(Itemized modification records)
***

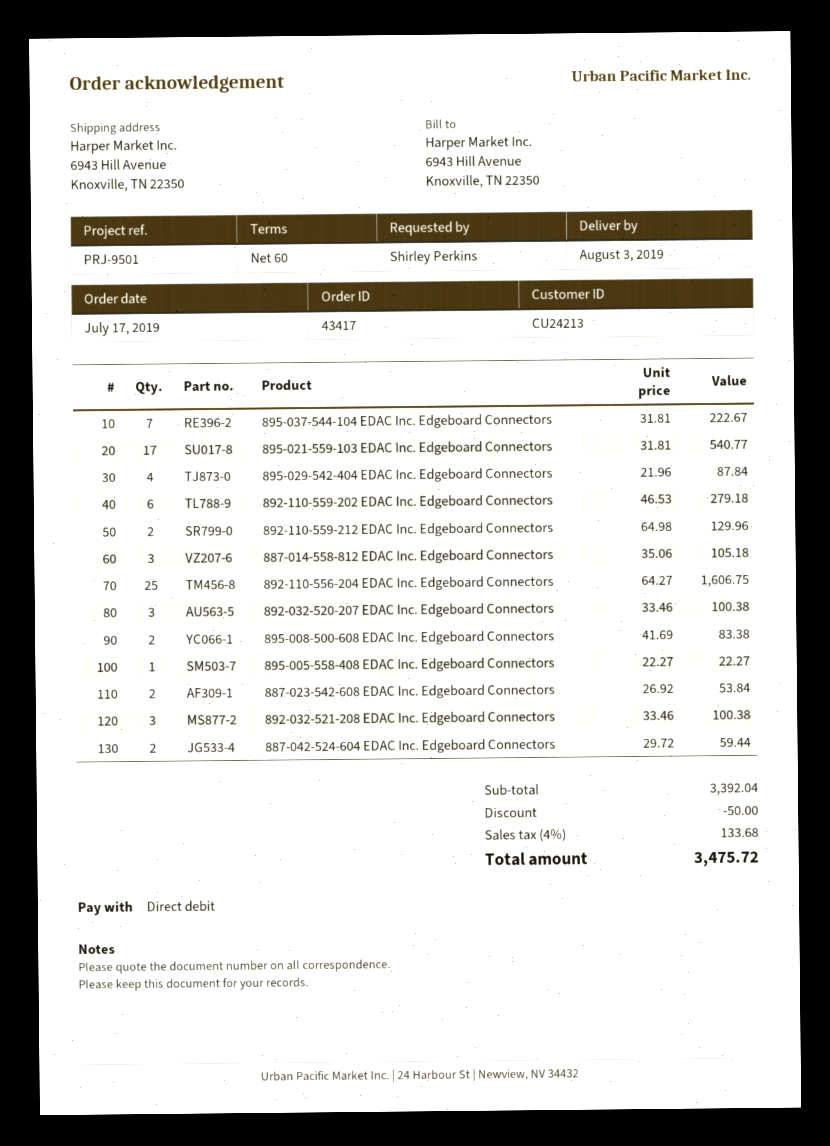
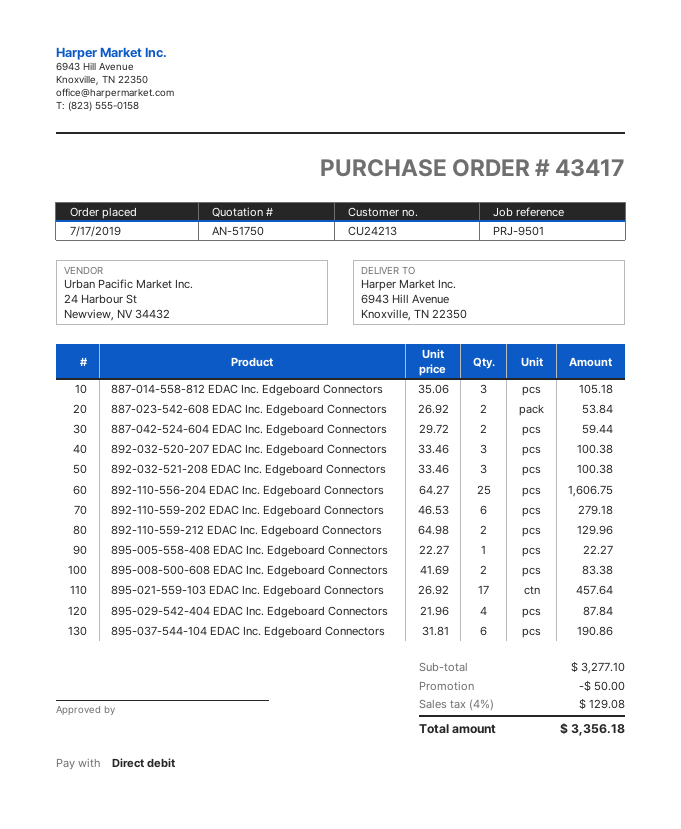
895-037-544-104 EDAC Inc. Edgeboard Connectors: 7 x 31.81 = 222.67 -> 6 x 31.81 = 190.86
895-021-559-103 EDAC Inc. Edgeboard Connectors: 17 x 31.81 = 540.77 -> 17 x 26.92 = 457.64
subtotal: 3392.04 -> 3277.10
tax: 4% = 133.68 -> 4% = 129.08
total: 3475.72 -> 3356.18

***

### Work to be completed
Skip the pictures, then write out every entry exactly.

### Answer to this task
895-037-544-104 EDAC Inc. Edgeboard Connectors: 7 x 31.81 = 222.67 -> 6 x 31.81 = 190.86
895-021-559-103 EDAC Inc. Edgeboard Connectors: 17 x 31.81 = 540.77 -> 17 x 26.92 = 457.64
subtotal: 3392.04 -> 3277.10
tax: 4% = 133.68 -> 4% = 129.08
total: 3475.72 -> 3356.18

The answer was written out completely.